Task description =>
Match the string "size" against each line below, and copy every line that matches.

(Records drawn from a dataset)

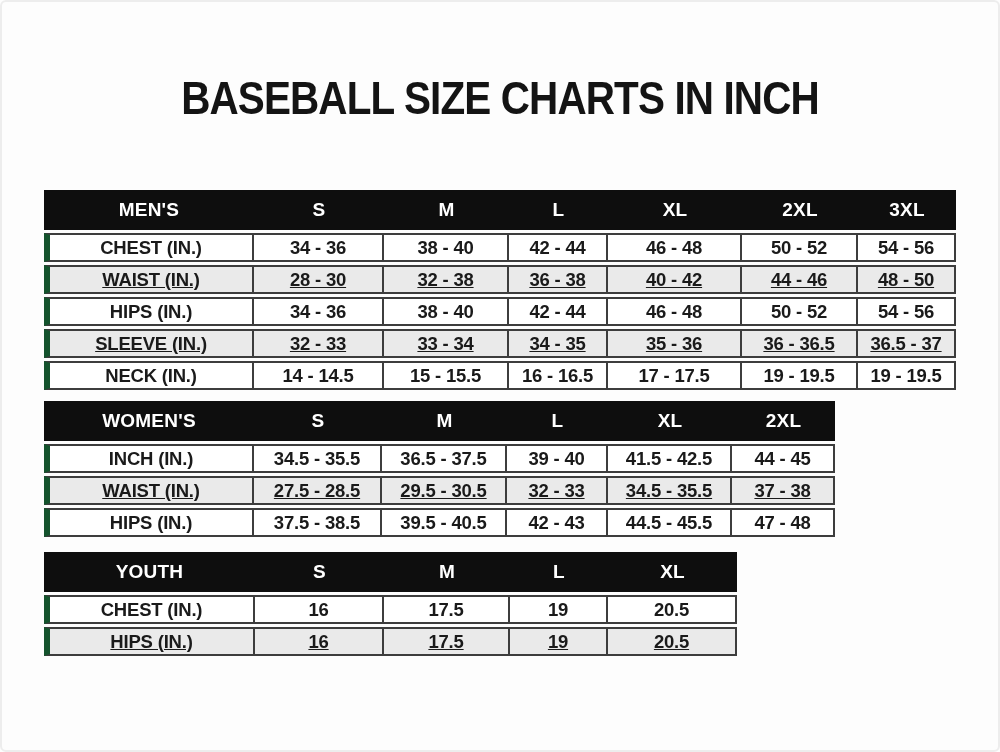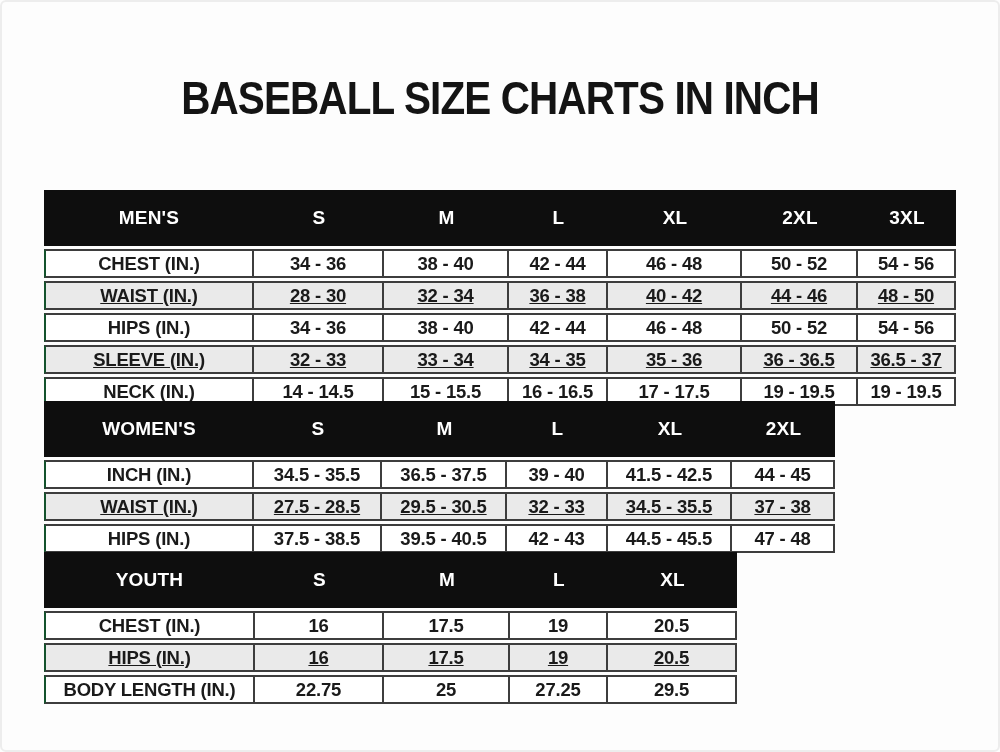--- a/index.html
+++ b/index.html
@@ -25,32 +25,32 @@
   }
   table.size-table {
     position:absolute;
     border-collapse:separate;
     border-spacing:0 3px;
     table-layout:fixed;
   }
   table.size-table th {
     background:#0e0e0e; color:#ffffff;
     font-size:19px; font-weight:bold;
-    height:32px; padding:12px; text-align:center;
+    height:32px; padding:4px; text-align:center;
     letter-spacing:0.2px; white-space:nowrap;
   }
   table.size-table td {
     box-sizing:border-box;
     border:2px solid #3d3d3d; border-left:none;
     background:#ffffff;
     font-size:18.5px; font-weight:bold; color:#1a1a1a;
     text-align:center; height:29px; padding:0 1px;
     letter-spacing:-0.2px; white-space:nowrap;
   }
-  table.size-table td:first-child { border-left:2px solid #14532d;text-align:center; }
+  table.size-table td:first-child { border-left:6px solid #14532d;text-align:center; }
   table.size-table tr.alt td { background:#eaeaea;text-decoration:underline; }
   #mens-table  { left:44px; top:187px; width:912px; }
   #womens-table{ left:44px; top:398px; width:791px; }
   #youth-table { left:44px; top:549px; width:693px; }
 </style>
 </head>
 <body>
 
 <div class="frame"></div>
 
@@ -83,21 +83,21 @@
       <td>34 - 36</td>
       <td>38 - 40</td>
       <td>42 - 44</td>
       <td>46 - 48</td>
       <td>50 - 52</td>
       <td>54 - 56</td>
     </tr>
     <tr class="alt">
       <td>WAIST (IN.)</td>
       <td>28 - 30</td>
-      <td>32 - 34</td>
+      <td>32 - 38</td>
       <td>36 - 38</td>
       <td>40 - 42</td>
       <td>44 - 46</td>
       <td>48 - 50</td>
     </tr>
     <tr>
       <td>HIPS (IN.)</td>
       <td>34 - 36</td>
       <td>38 - 40</td>
       <td>42 - 44</td>
@@ -198,21 +198,14 @@
       <td>19</td>
       <td>20.5</td>
     </tr>
     <tr class="alt">
       <td>HIPS (IN.)</td>
       <td>16</td>
       <td>17.5</td>
       <td>19</td>
       <td>20.5</td>
     </tr>
-    <tr>
-      <td>BODY LENGTH (IN.)</td>
-      <td>22.75</td>
-      <td>25</td>
-      <td>27.25</td>
-      <td>29.5</td>
-    </tr>
   </tbody>
 </table>
 
 </body></html>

Output for this task =>
   table.size-table {
   table.size-table th {
     font-size:19px; font-weight:bold;
   table.size-table td {
     font-size:18.5px; font-weight:bold; color:#1a1a1a;
-  table.size-table td:first-child { border-left:2px solid #14532d;text-align:center; }
+  table.size-table td:first-child { border-left:6px solid #14532d;text-align:center; }
   table.size-table tr.alt td { background:#eaeaea;text-decoration:underline; }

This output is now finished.